Leonora Walker spent years struggling with drug addiction. She had been in and out of jail and was living on the streets of San Antonio when, in 2014, police found drugs on her and she was arrested for the last time.

Walker thanks God for the woman who “snitched” on her.

That woman, who Walker wishes she could thank personally, put her on a path to recovery that led her to want to help others out of the cycles of poverty, addiction, and crime.

Walker, 43, founded FREED (Finish Recidivism through Education, Employment, and Divinity) Texas to do just that. The new nonprofit takes a holistic, one-on-one approach to reducing recidivism – the tendency to relapse into crime – by connecting formerly incarcerated people to education, housing, employment, mental health, addiction, and faith-based resources.

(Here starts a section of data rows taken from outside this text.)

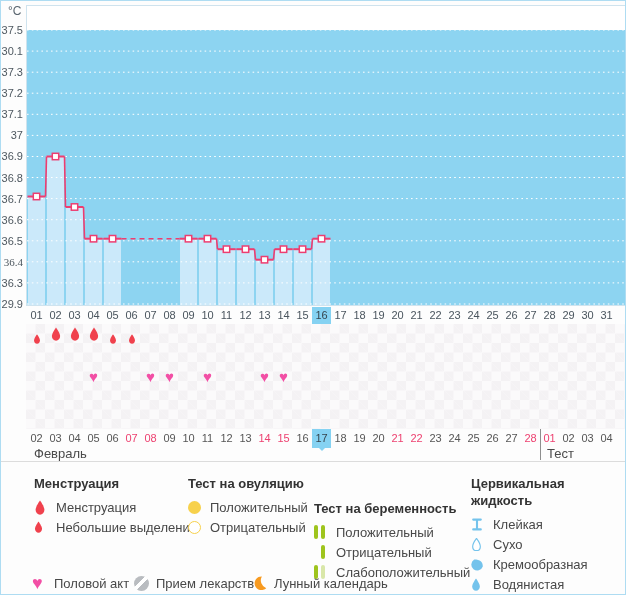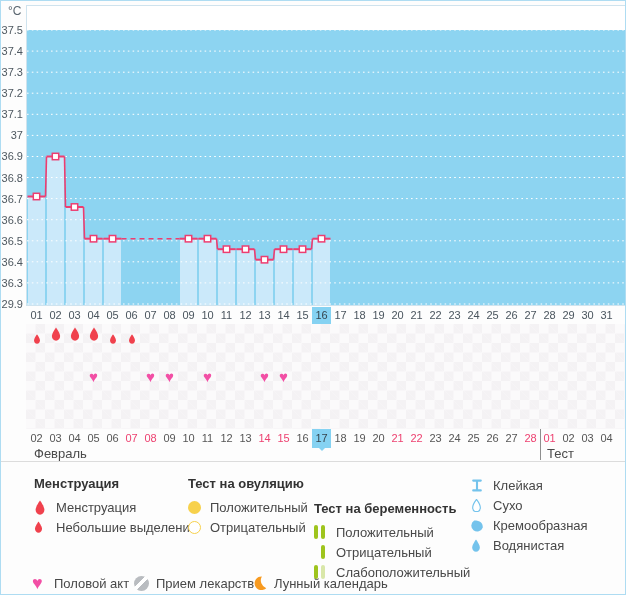--- a/index.html
+++ b/index.html
@@ -48,31 +48,31 @@
   .pill{width:15px;height:15px;border-radius:50%;display:inline-block;
         background:linear-gradient(135deg,#b9bcc0 38%,#ffffff 38%,#ffffff 56%,#b9bcc0 56%);}
 </style>
 </head>
 <body>
 
 <div id="page">
   <span id="unit-label">°C</span>
   <div id="y-axis">
       <div class="y-tick" style="top: 23px;">37.5</div>
-      <div class="y-tick" style="top: 44.0769px;">37.4</div>
+      <div class="y-tick" style="top: 44.0769px;">30.1</div>
       <div class="y-tick" style="top: 65.1538px;">37.3</div>
       <div class="y-tick" style="top: 86.2308px;">37.2</div>
       <div class="y-tick" style="top: 107.308px;">37.1</div>
       <div class="y-tick" style="top: 128.385px;">37</div>
       <div class="y-tick" style="top: 149.462px;">36.9</div>
       <div class="y-tick" style="top: 170.538px;">36.8</div>
       <div class="y-tick" style="top: 191.615px;">36.7</div>
       <div class="y-tick" style="top: 212.692px;">36.6</div>
       <div class="y-tick" style="top: 233.769px;">36.5</div>
-      <div class="y-tick" style="top: 254.846px;">36.4</div>
+      <div class="y-tick" style="top: 254.846px; font-family: Liberation Serif, serif;">36.4</div>
       <div class="y-tick" style="top: 275.923px;">36.3</div>
       <div class="y-tick" style="top: 297px;">29.9</div>
     </div>
   <div id="chart-box"><svg width="600" height="301" viewBox="0 0 600 301">
         <rect x="0" y="0" width="600" height="301" fill="#ffffff"></rect>
         <rect x="0.5" y="25" width="599" height="276" fill="#8dd4f1"></rect>
         <rect x="2.0" y="191.5" width="17" height="108.5" fill="#cbe9fa"></rect>
         <rect x="21.0" y="151.5" width="17" height="148.5" fill="#cbe9fa"></rect>
         <rect x="40.0" y="202.0" width="17" height="98.0" fill="#cbe9fa"></rect>
         <rect x="59.0" y="233.7" width="17" height="66.3" fill="#cbe9fa"></rect>
@@ -296,20 +296,21 @@
           <span class="icon-slot">
             <span class="tbars">
               <i style="background:#9ec41d"></i>
               <i style="background:#d9e7a9"></i>
             </span>
           </span>
           <span class="legend-label">Слабоположительный</span>
         </div>
       </div>
       <div class="legend-section" style="left: 470px;">
+        <div class="legend-title">Цервикальная жидкость</div>
         <div class="legend-item">
           <span class="icon-slot">
             <svg width="12" height="13" viewBox="0 0 12 13">
               <path d="M2.2 1.6 H9.8 M2.2 11.4 H9.8 M6 1.6 V11.4" stroke="#74c3ec" stroke-width="2.1" fill="none" stroke-linecap="round"></path>
             </svg>
           </span>
           <span class="legend-label">Клейкая</span>
         </div>
         <div class="legend-item">
           <span class="icon-slot">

FREED Texas – funded by Bexar County and a federal grant in partnership with Workforce Solutions Alamo, Alamo Colleges District, and Project Quest – is accepting applications for its nine-week Turning Point program through June 4. The program accepts applications from non-violent offenders and will consider people who have violent convictions on a case-by-case basis.

Ten clients, called “scholars,” will participate in the first cohort starting June 21, and the second cohort is expected to host 15 scholars later this year.

Participants will receive $15 per hour for the Monday through Friday, 10 a.m. to 3 p.m. program where they will attend classes with employment and education advisors, life coaches, and “frontline advocates” who have first-hand experience with the justice system and can connect them to “second-chance” employers who hire formerly incarcerated individuals.

The in-person classes will be hosted at FREED’s classroom at the Alamo Colleges District’s Eastside Education and Training Center.

“We know it’s going to be a rigorous [program], we know it’s going to require accountability,” Walker said. “But we also are going to set [them] up for success.”

Once scholars complete the Turning Point program, they will be eligible for a two-year scholarship with Alamo Colleges and can continue to receive supportive services from FREED for up to a year.

FREED’s wrap-around services and stipend income approach is similar to that of Project Quest, a local workforce development initiative, which is providing the hourly stipend for scholars.

That means participants won’t have to choose between getting a job or attending the program, Walker said.

The power of choice

People who have been in and out of the justice system often have underlying childhood traumas and mental health and addiction issues, Walker said. Those issues often carry stigmas that are then compounded by the stigma associated with having a criminal record, she said. The collateral consequences of incarceration, also called “invisible punishments,” can prevent people from finding work, housing, financial aid, and – in many cases – connections with friends and family.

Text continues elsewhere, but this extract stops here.